US federal judge Laura Taylor Swain this week approved an adjustment plan to restructure Puerto Rico’s public debt, so that the island ends the bankruptcy process it declared in 2017. Judge Swain gave her approval to the project that had previously been accepted by the island’s authorities back in October of 2021. A plan that has also received criticism by various groups, such as Power4PuertoRico, Jubilee USA, and CancelTheDebt, alarming that this is a set up for failure.
Many Puerto Ricans have protest against the federal appointed fiscal control known as “La Junta” for nearly as long as it was established. Most noting that the board has place the interest of Wall Street and large financial institutions over those of the people and need to sustain essential services such as schools, public safety, healthcare and others. Including many workers who have strike to protect their pensions.
In contrast to critics, the governor of Puerto Rico, Pedro Pierluisi, assured that the judicial decision “represents a great step for the economic recovery” of the island. “We are facing a transcendental moment in which the Government of Puerto Rico is on its way to ending the bankruptcy process,” he wrote on Twitter.
“The confirmation of the Debt Adjustment Plan of the Government of Puerto Rico presented by the Financial Supervision and Administration Board before Judge Taylor Swain represents a great step for the economic recovery of our Island.” (1/7)— Governor Pierluisi (@GovPierluisi) wrote in Twitter – January 18, 2022.
The so-called Debt Adjustment Plan contemplates reducing the public debt from 70 billion to 34 billion dollars. “A narrative that they have been promoting that this is the best deal in the world that Puerto Rico could have done, but unfortunately it is the payment of a debt that was not audited, then the payment of a debt that had serious legal flaws, which could having gone to the last consequences to annul this debt and the fiscal control board resolved to negotiate and settle these claims and to be making a payment proposal with this plan that Puerto Rico’s economists estimate is impossible to comply with. The economic capacity of the country to meet 3,150 million dollars a year is questioned by experts on the Puerto Rican economy,” says Rolando Emmanuelli, a Puerto Rican lawyer and specialist in debt restructuring issues.
The decision will reduce the island’s debt by nearly 80% and save it more than $50 billion in debt service payments, the federal board that has overseen Puerto Rico’s accounts since 2016 said on Twitter.

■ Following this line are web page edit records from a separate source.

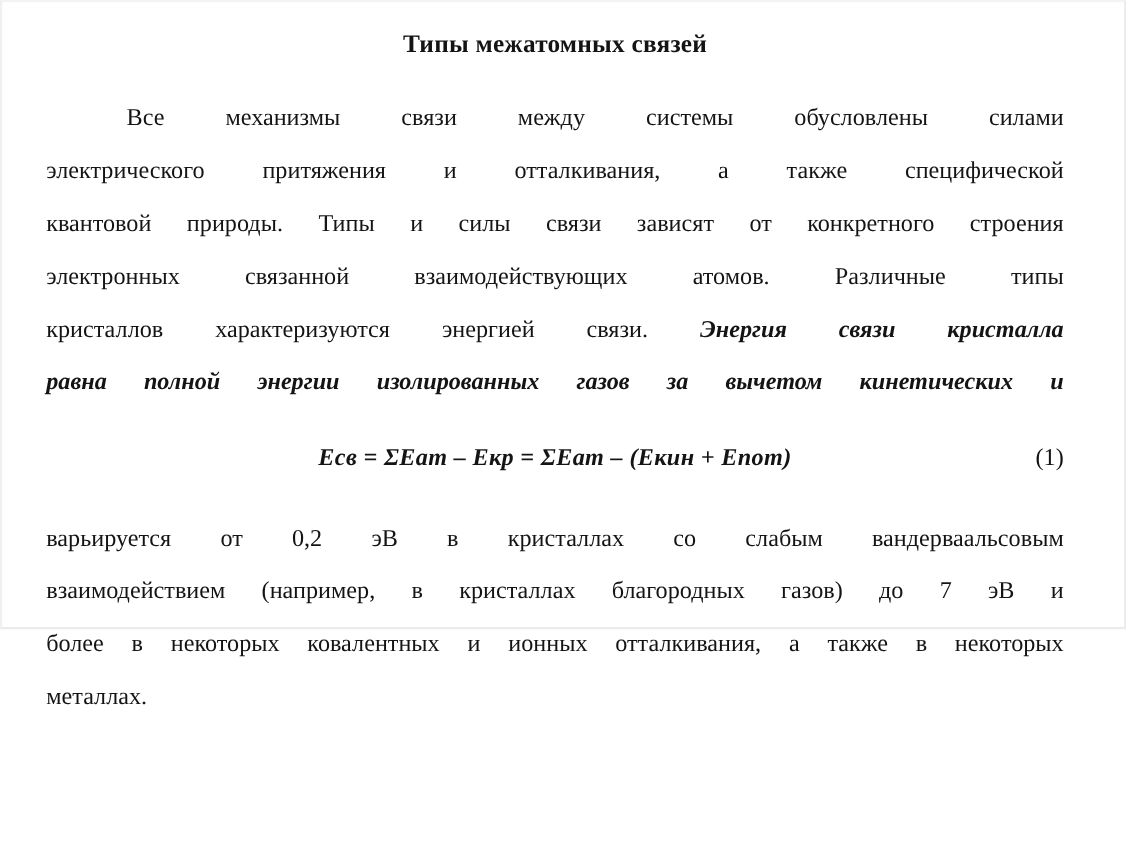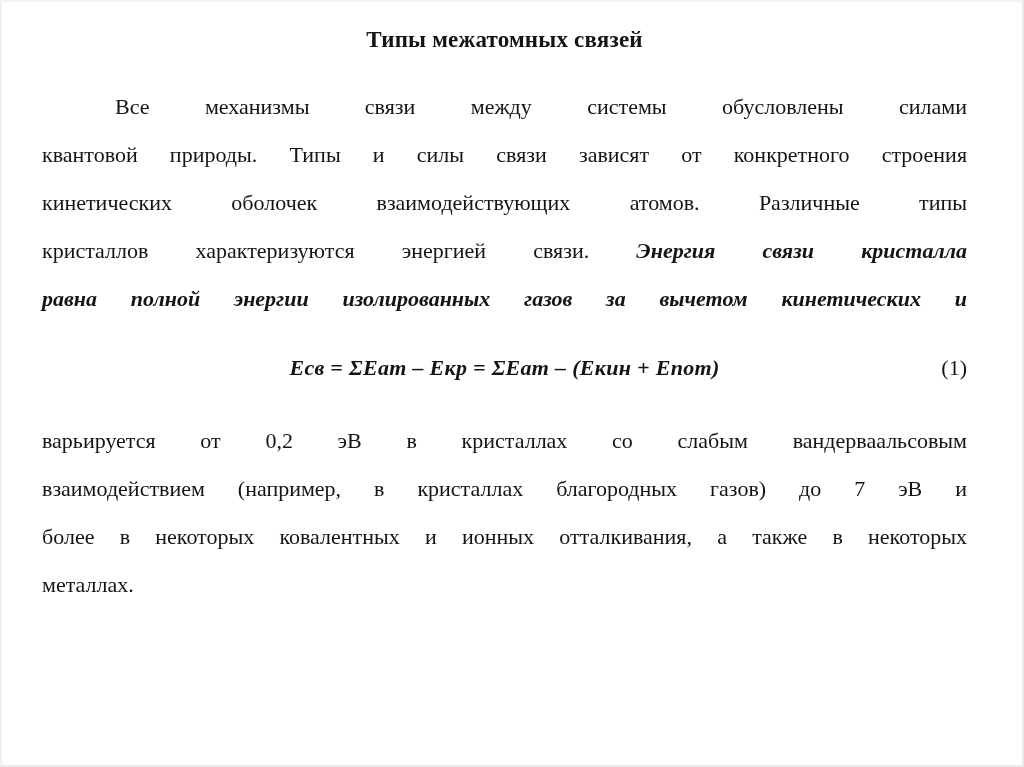"Типы межатомных связей" .slide { height: 767px -> 572px }
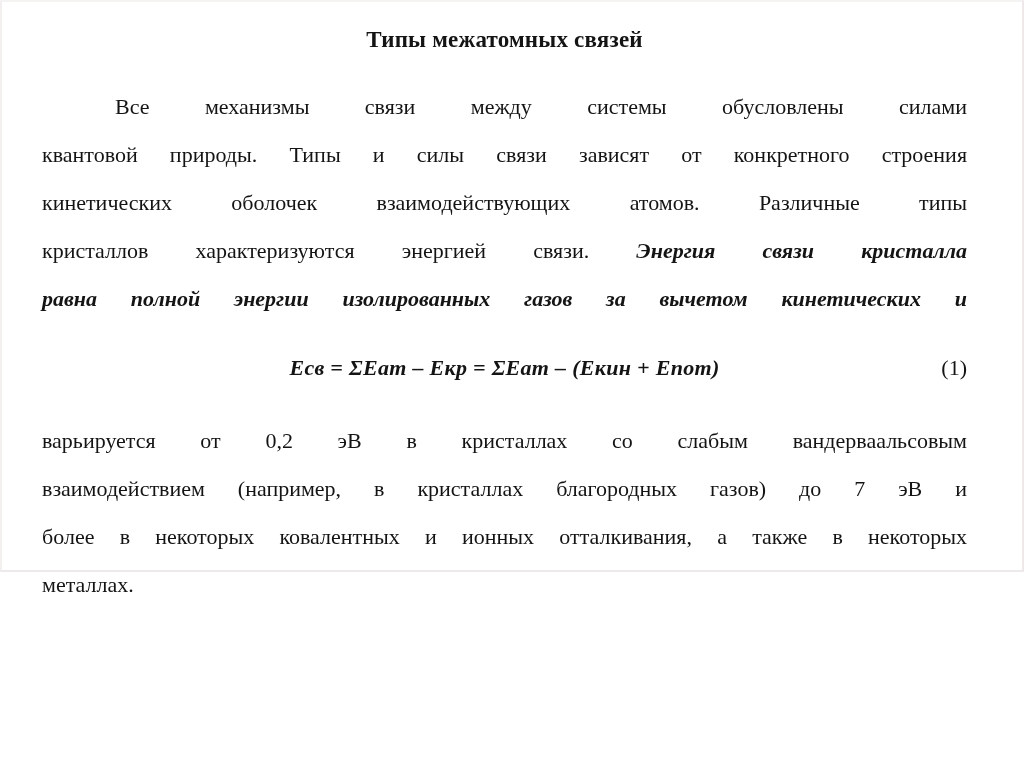"электрического притяжения и" div.line { html: none -> <div><span>электрического притяжения и отталкивания, а также специфической</span></div> }
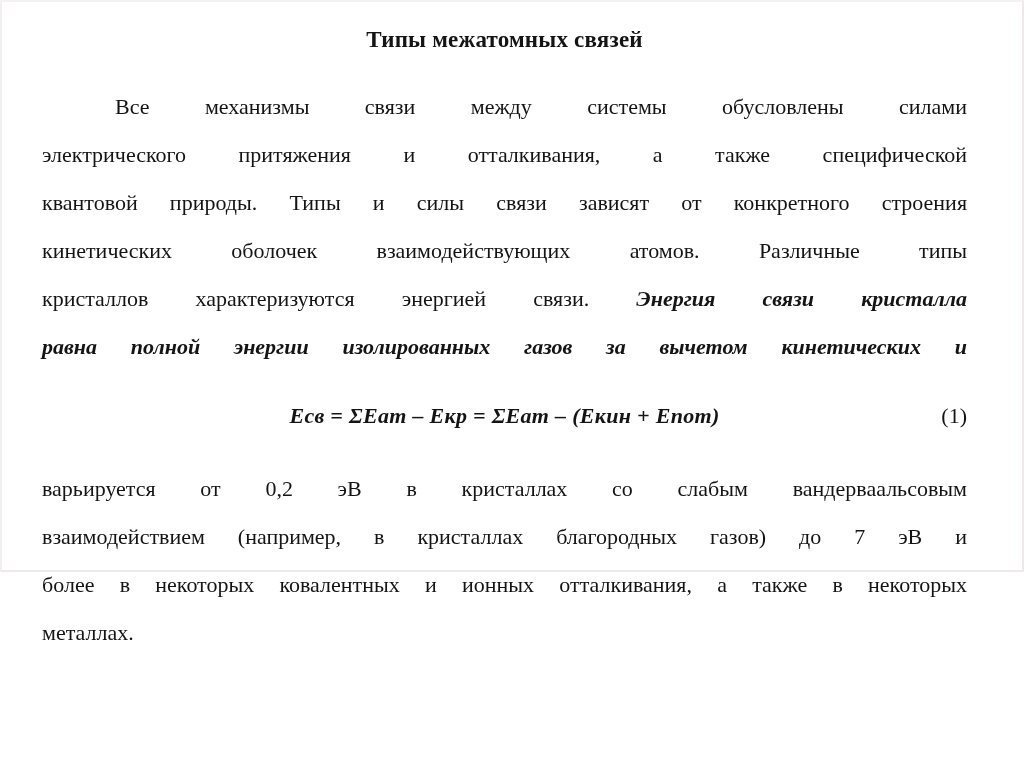"кинетических оболочек взаимодействующих" span { text: кинетических оболочек -> электронных связанной }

Although the Fiscal Oversight Board, the non-elected entity that designed this restructuring, affirms that the population will not suffer cuts in public spending, economists and activists believe the opposite: “As for pensioners, it is true that the monthly check will not be affected. However, any possibility of an increase due to the cost of living is eliminated, for at least a period of ten years, pensions will be completely frozen. As for essential services, there will be a decrease, because to give an example, the budget of the central government of Puerto Rico is between 9.5 and 10.5 billion dollars a year. From 10.5 they have to subtract the amount of 3.15 billion dollars, so we are in the order of $7 billion, and what the economists suggest is that this money is insufficient and that will give rise to layoffs of public employees, reduction of benefits to try to comply with the adjustment plan”, says Emmanuelli.
Since 2005, Puerto Rico has lived under strict austerity policies, imposed by successive governments to try to reduce its high debt. In 2015, it declared a debt of $70 billion unpayable, which led the United States Congress to create a law called PROMESA, that allowed the island to file a bankruptcy petition in May 2017.
The same year, hurricanes Irma and Maria devastated the Caribbean island. After that, protests in 2019 caused the resignation of Governor Ricardo Roselló, and an earthquake destroyed nearly 8,000 homes in January 2020, to which was later added COVID-19, that contributed to aggravate the socioeconomic situation on the island.
Judge Laura Taylor Swain of the Federal District Court for the Southern District of New York, who presided over the Puerto Rico bankruptcy case, noted in her findings on Tuesday that some creditors objected to the restructuring plan. But she also wrote that the plan would “enable the commonwealth to provide future public services and remain a viable public entity.”
Still pending is the debt restructuring of some government agencies, including that of the Puerto Rico Highways and Transportation Authority and the Puerto Rico Electric Power Authority, which holds the largest debt of these agencies. This will be in addition to the nearly one third of Puerto Rico’s budget that will go to servicing this approved plan, which translates to additional monies that will be imposed on the people, most likely in the form of increases in the cost of services such as in their electric bills.